Family members of Stafford have claimed he and Greenhouse acted in self-defense when they opened fire, and Stafford’s attorneys are laying the groundwork for that line of defense.

In court filings last week asking to move and delay the trial, the attorneys also asked Bennett to make prosecutors turn over Few’s medical records and to make him submit to a psychiatric evaluation for the defense. Goins said Few’s state of mind at the time was a crucial piece in solving the mystery of what happened that night, and “a major issue we plan to attack if this proceeds to a trial.”

Assistant Attorneys General Matthew Derbes objected strongly to releasing Few’s medical records, and also to making him submit to a psychiatric evaluation.

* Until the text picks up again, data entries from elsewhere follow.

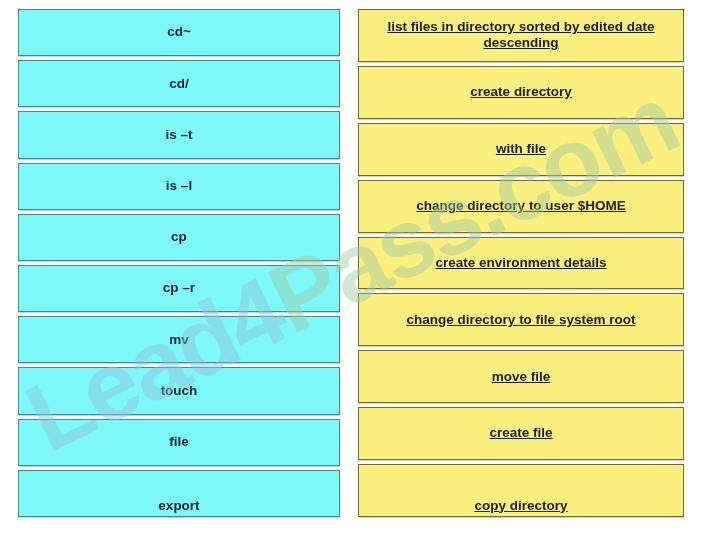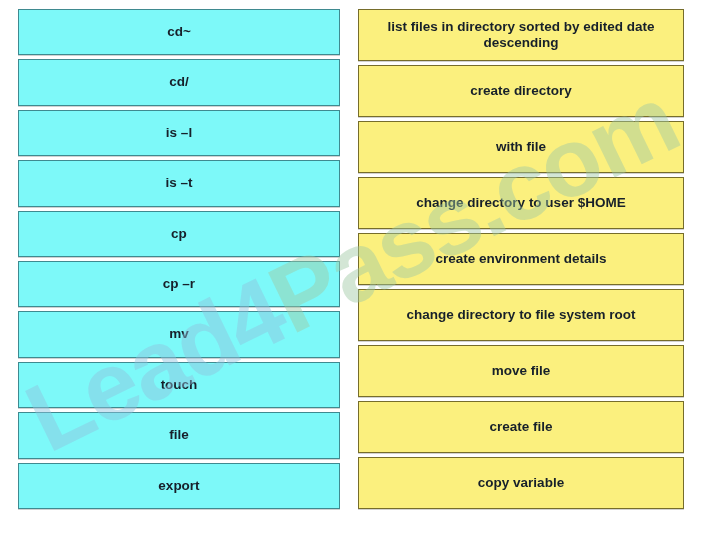--- a/index.html
+++ b/index.html
@@ -96,6 +96,7 @@
     background: #fbf07e;
     border: 1.4px solid #766d2b;
     box-shadow: 0 1px 0 rgba(0,0,0,.18);
+    text-decoration: underline;
   }
   .tile span {
     display: block;

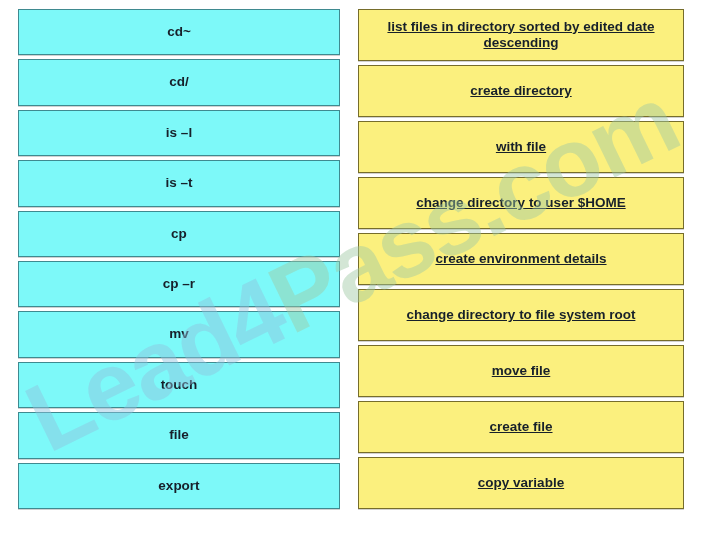--- a/index.html
+++ b/index.html
@@ -122,10 +122,10 @@
           <span>cd/</span>
         </div>
       <div class="tile tile-command">
-          <span>is –l</span>
+          <span>is –t</span>
         </div>
       <div class="tile tile-command">
-          <span>is –t</span>
+          <span>is –l</span>
         </div>
       <div class="tile tile-command">
           <span>cp</span>

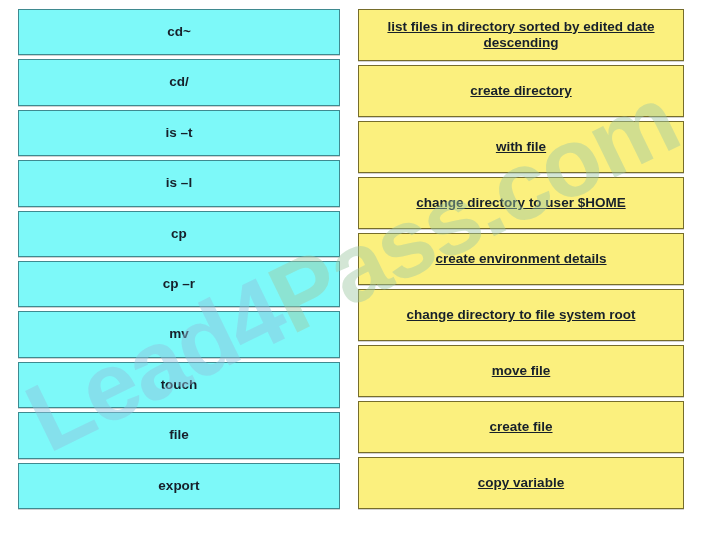--- a/index.html
+++ b/index.html
@@ -85,7 +85,7 @@
     position: relative;
     z-index: 2;
   }
-  .tile:last-child { margin-bottom: 16px; }
+  .tile:last-child { margin-bottom: 8px; align-items: flex-end; }
 
   .tile-command {
     background: #7df9f9;

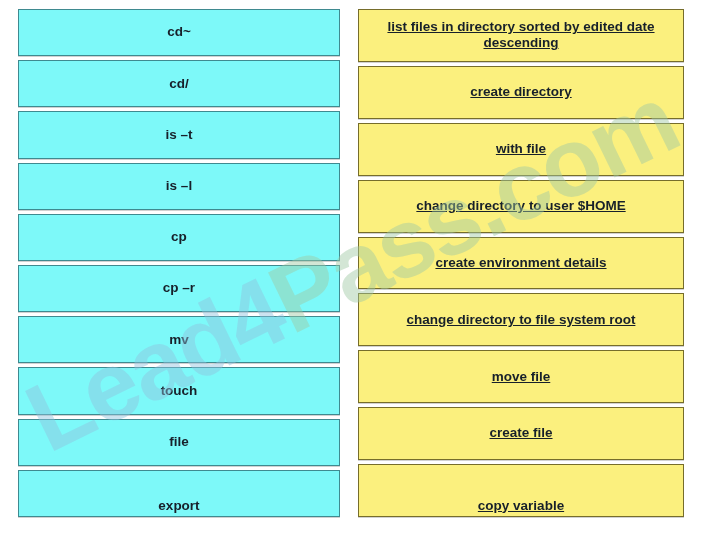--- a/index.html
+++ b/index.html
@@ -173,7 +173,7 @@
           <span>create file</span>
         </div>
       <div class="tile tile-meaning">
-          <span>copy variable</span>
+          <span>copy directory</span>
         </div>
     </div>
 

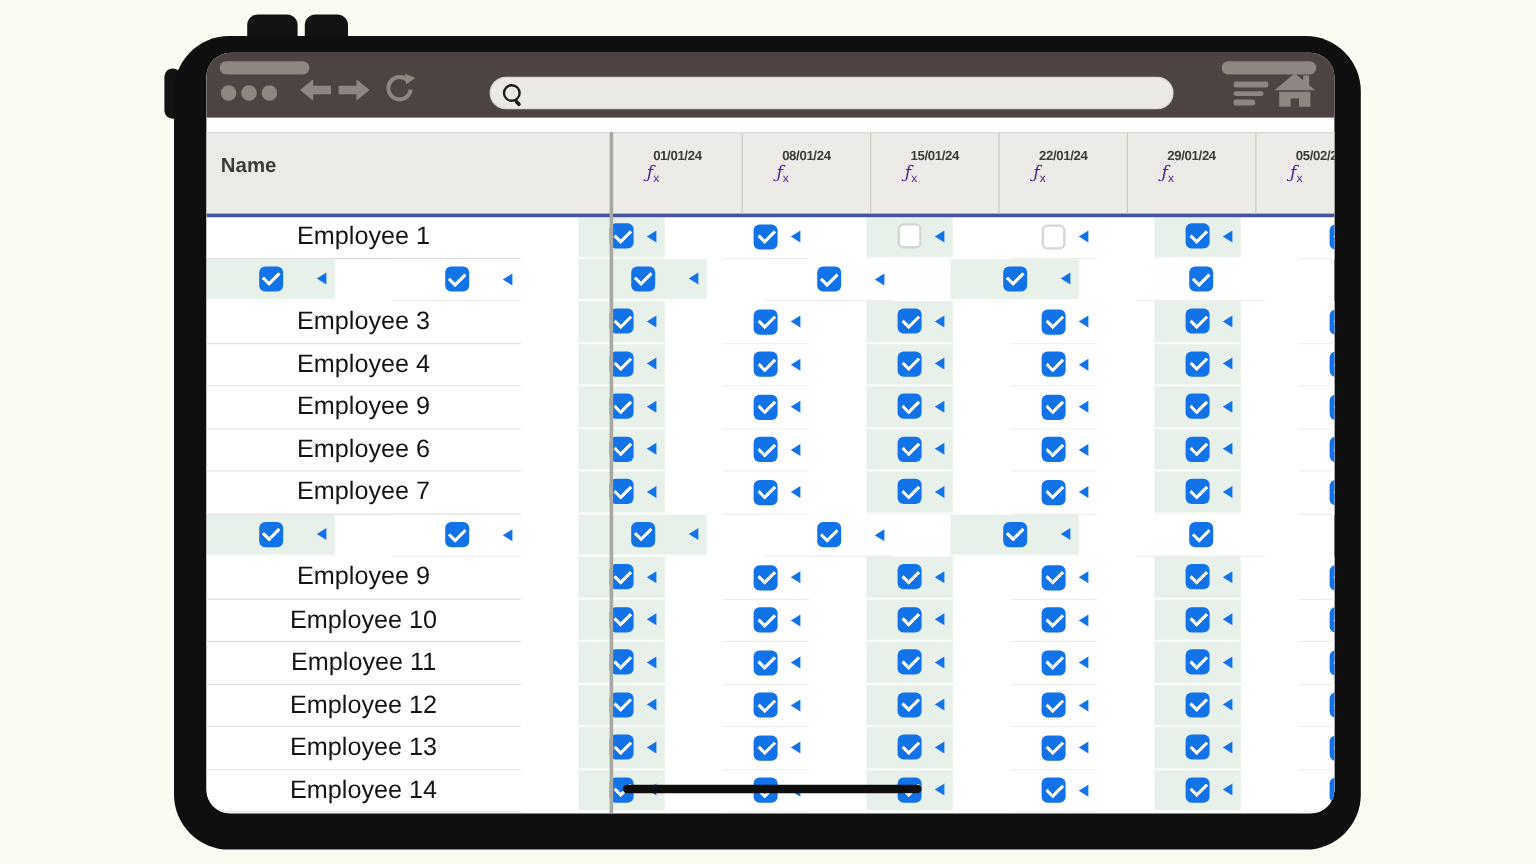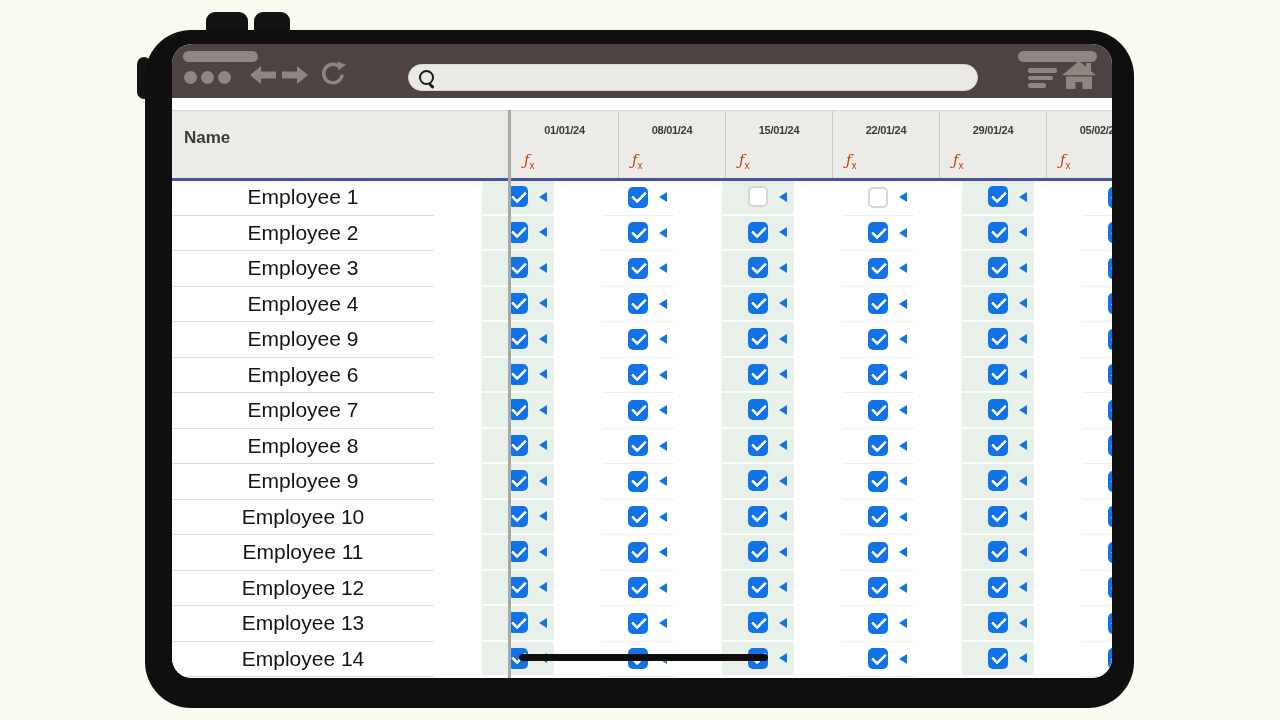--- a/index.html
+++ b/index.html
@@ -46,7 +46,7 @@
   .hcell{width:107px;box-sizing:border-box;border-left:1px solid #c9c9c4;padding-top:13px;}
   .hcell:first-child{border-left:none;}
   .hdate{text-align:center;font-weight:bold;font-size:11px;letter-spacing:-0.3px;color:#3d3c3a;}
-  .hfx{padding-left:13px;font-size:14.5px;color:#c2410c;margin-top:16px;}
+  .hfx{padding-left:28px;font-size:14.5px;color:#4c1d95;margin-top:0px;}
   .hfx i{font-family:"DejaVu Serif","Liberation Serif",serif;font-style:italic;}
   .hfx sub{font-size:10px;font-style:normal;}
 

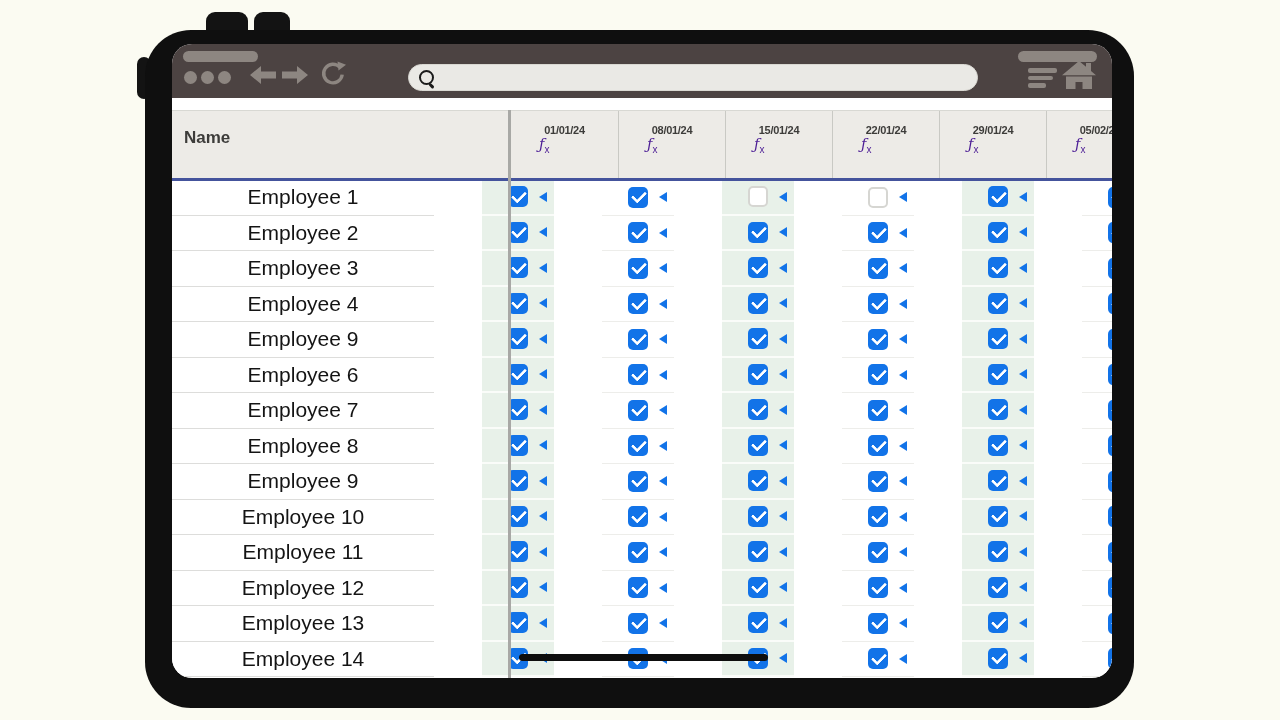--- a/index.html
+++ b/index.html
@@ -191,9 +191,6 @@
             </div>
           </div>
           <div class="row">
-            <div class="ncell">
-              <span class="ntext">Employee 2</span>
-            </div>
             <div class="ccell g">
               <span class="cb on">
                 <span class="mk"></span>

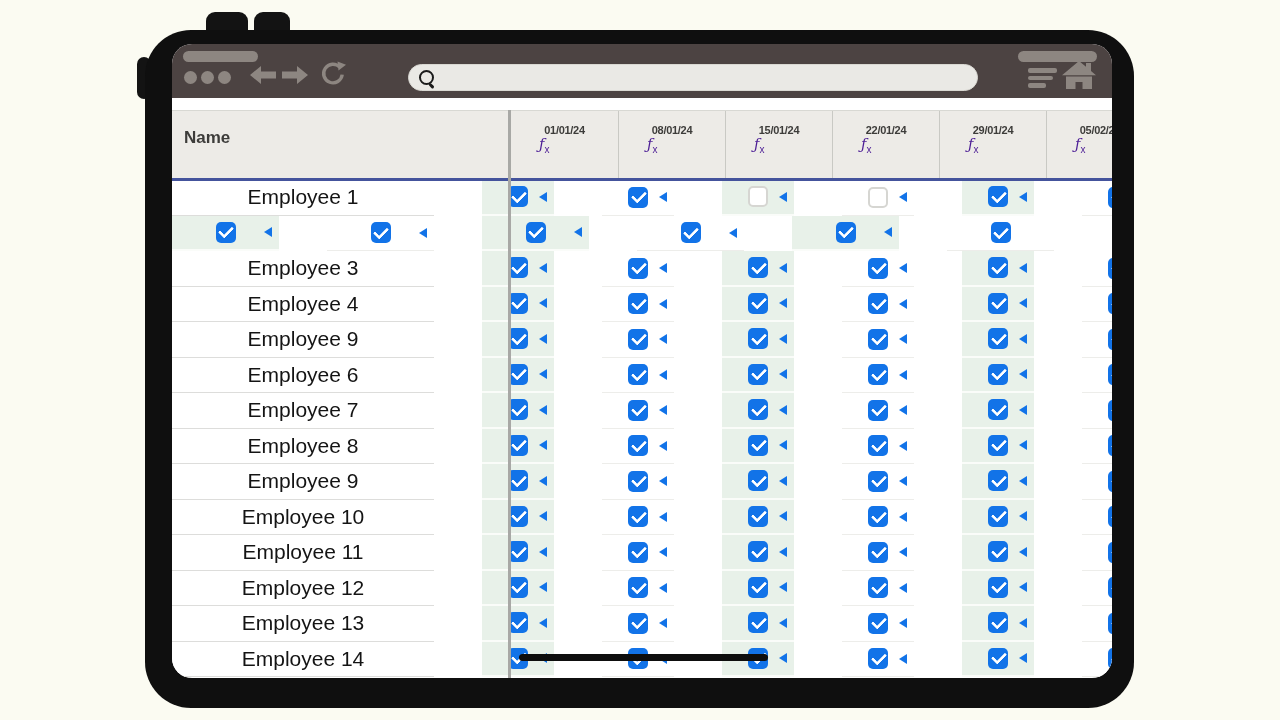--- a/index.html
+++ b/index.html
@@ -428,9 +428,6 @@
             </div>
           </div>
           <div class="row">
-            <div class="ncell">
-              <span class="ntext">Employee 8</span>
-            </div>
             <div class="ccell g">
               <span class="cb on">
                 <span class="mk"></span>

“I don’t know if they’re going to have him water-boarded,” Derbes said.

Bennett refused Goins’ requests.

“I don’t see how, under the law, you’re entitled to (medical records),” Bennett said. On Goins’ request for a defense-led psychological evaluation, Bennett said, “I can’t force him, under the code, that he be examined by your experts.”

Outside the courtroom, Goins let two reporters view a police report in which Rhett Lacour said his friend Few had problems with alcohol and drugs and that Few tried to kill himself by jumping off a tug boat about two weeks before the on the Nov. 3 shooting.

“Chris (Few) had been battling drug addiction and depression during this time,” the report stated. “Rhett (Lacour) stated that Chris lost his job soon after that because of his distractions.”